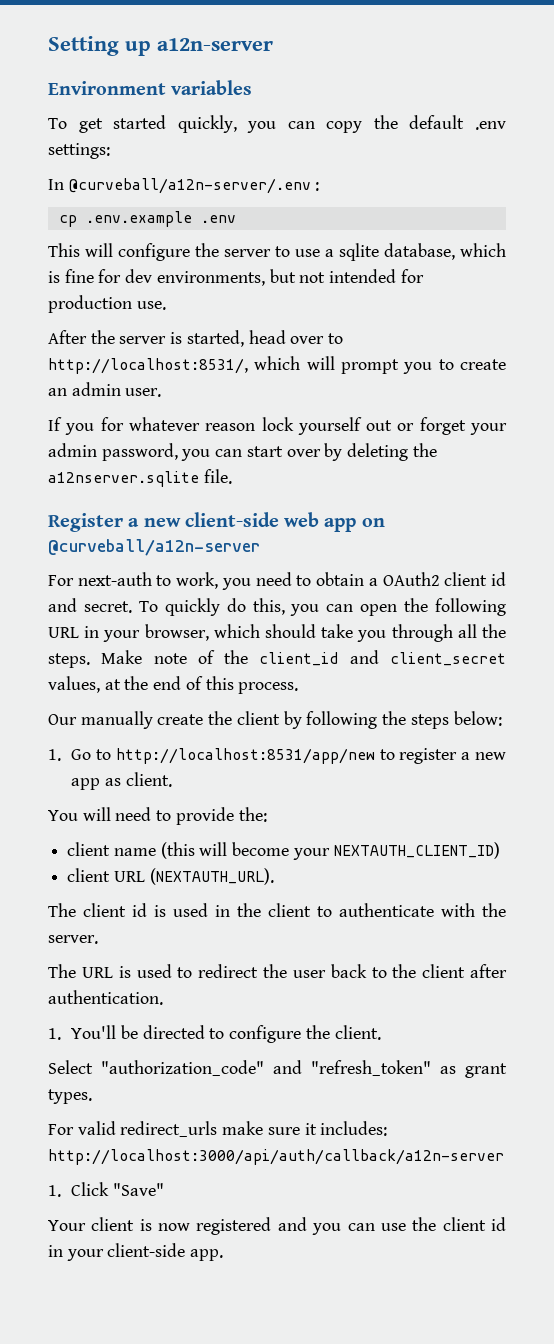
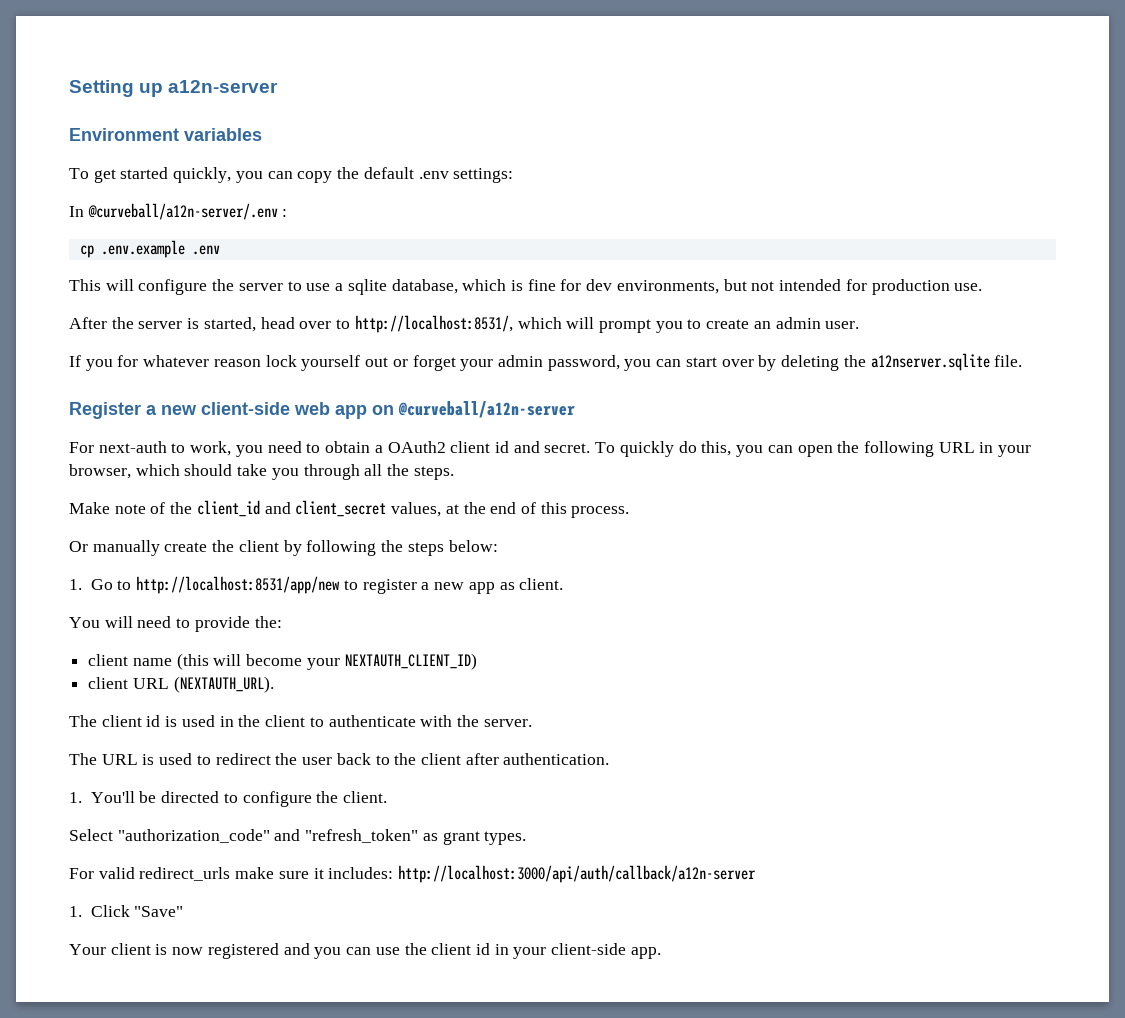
- To quickly do this, you can open the following URL in your browser, which should take you through all the steps. Make note of the client_id and client_secret values, at the end of this process.
+ To quickly do this, you can open the following URL in your browser, which should take you through all the steps.
+ Make note of the client_id and client_secret values, at the end of this process.
- Our manually create the client by following the steps below:
+ Or manually create the client by following the steps below:

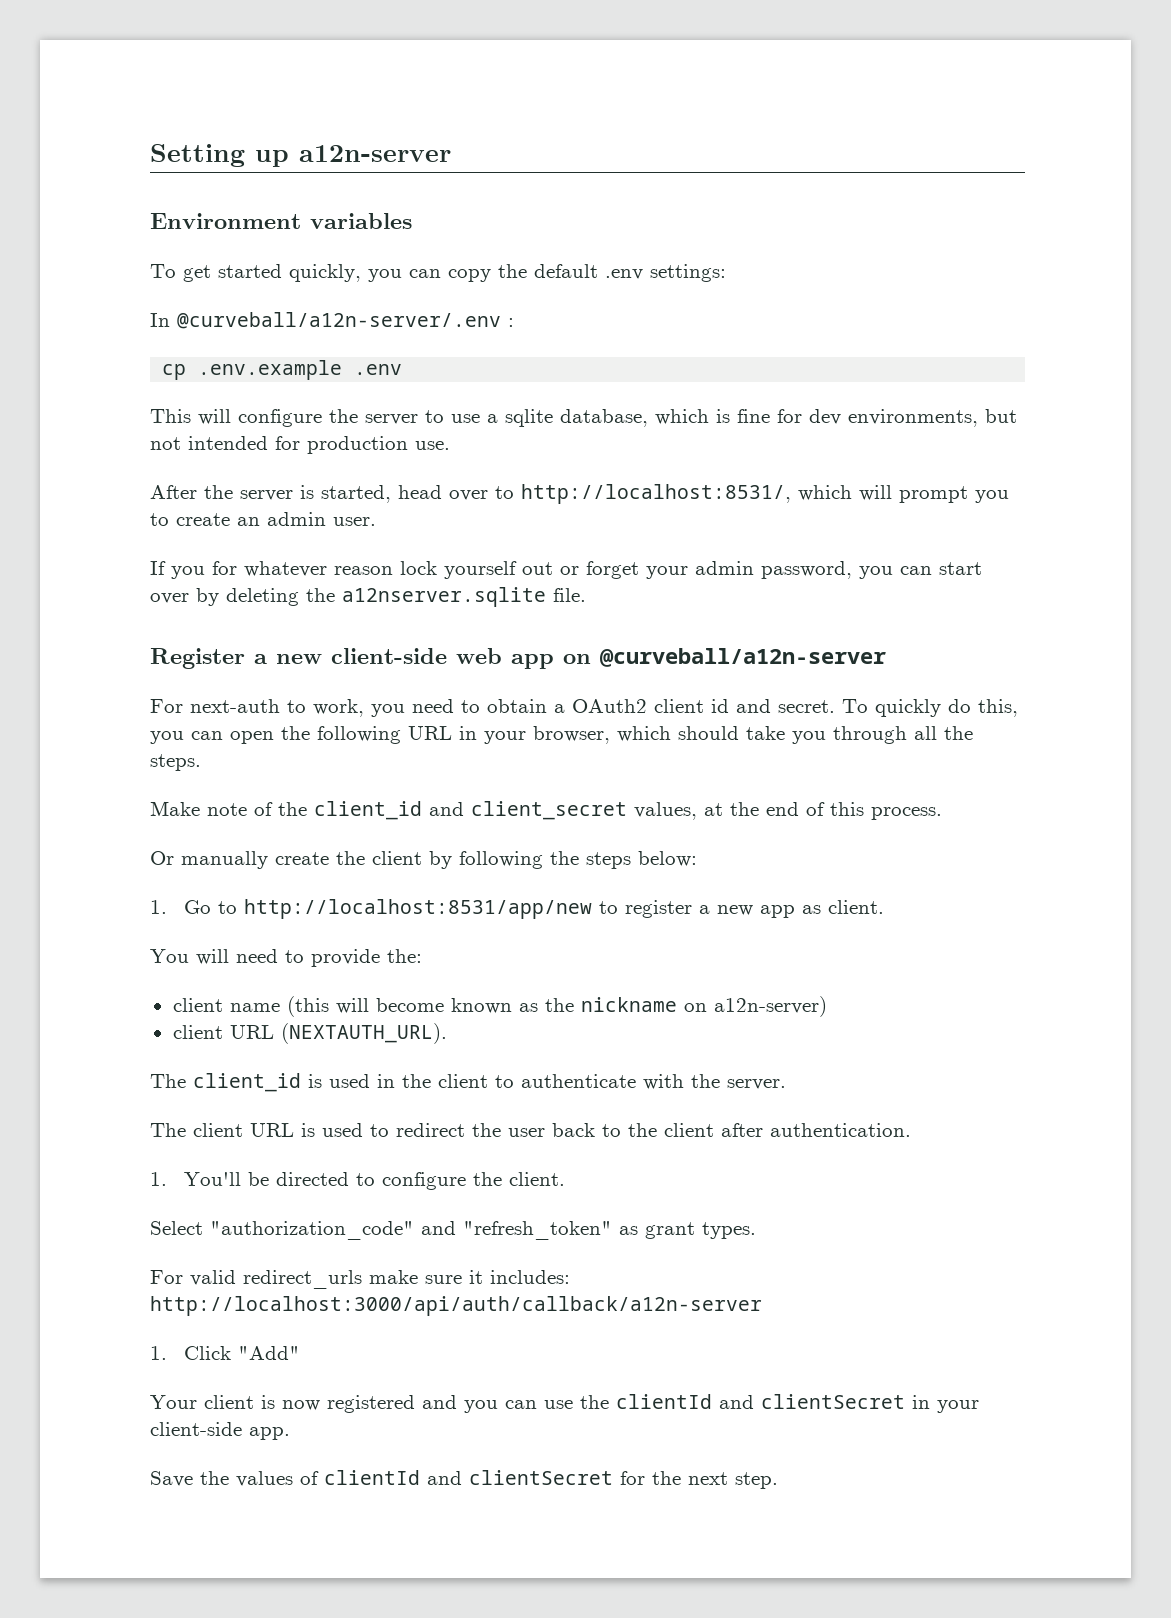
- client name (this will become your NEXTAUTH_CLIENT_ID)
+ client name (this will become known as the nickname on a12n-server)
- The client id is used in the client to authenticate with the server.
+ The client_id is used in the client to authenticate with the server.
- The URL is used to redirect the user back to the client after authentication.
+ The client URL is used to redirect the user back to the client after authentication.
- 1. Click "Save"
+ 1. Click "Add"
- Your client is now registered and you can use the client id in your client-side app.
+ Your client is now registered and you can use the clientId and clientSecret in your client-side app.
+ Save the values of clientId and clientSecret for the next step.

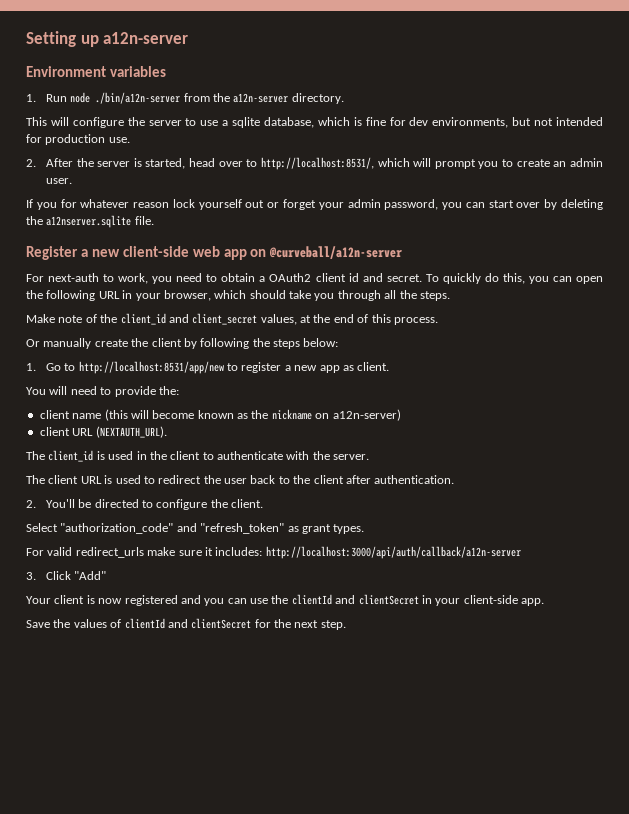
- To get started quickly, you can copy the default .env settings:
- In @curveball/a12n-server/.env :
- cp .env.example .env
+ 1. Run node ./bin/a12n-server from the a12n-server directory.
- After the server is started, head over to http://localhost:8531/, which will prompt you to create an admin user.
+ 2. After the server is started, head over to http://localhost:8531/, which will prompt you to create an admin user.
- 1. You'll be directed to configure the client.
+ 2. You'll be directed to configure the client.
- 1. Click "Add"
+ 3. Click "Add"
● ● ● ● ●
# [Problem statement]
Repeat all of the entries word for word, but omit the pictures.

# [Your solution]
- To quickly do this, you can open the following URL in your browser, which should take you through all the steps. Make note of the client_id and client_secret values, at the end of this process.
+ To quickly do this, you can open the following URL in your browser, which should take you through all the steps.
+ Make note of the client_id and client_secret values, at the end of this process.
- Our manually create the client by following the steps below:
+ Or manually create the client by following the steps below:

- client name (this will become your NEXTAUTH_CLIENT_ID)
+ client name (this will become known as the nickname on a12n-server)
- The client id is used in the client to authenticate with the server.
+ The client_id is used in the client to authenticate with the server.
- The URL is used to redirect the user back to the client after authentication.
+ The client URL is used to redirect the user back to the client after authentication.
- 1. Click "Save"
+ 1. Click "Add"
- Your client is now registered and you can use the client id in your client-side app.
+ Your client is now registered and you can use the clientId and clientSecret in your client-side app.
+ Save the values of clientId and clientSecret for the next step.

- To get started quickly, you can copy the default .env settings:
- In @curveball/a12n-server/.env :
- cp .env.example .env
+ 1. Run node ./bin/a12n-server from the a12n-server directory.
- After the server is started, head over to http://localhost:8531/, which will prompt you to create an admin user.
+ 2. After the server is started, head over to http://localhost:8531/, which will prompt you to create an admin user.
- 1. You'll be directed to configure the client.
+ 2. You'll be directed to configure the client.
- 1. Click "Add"
+ 3. Click "Add"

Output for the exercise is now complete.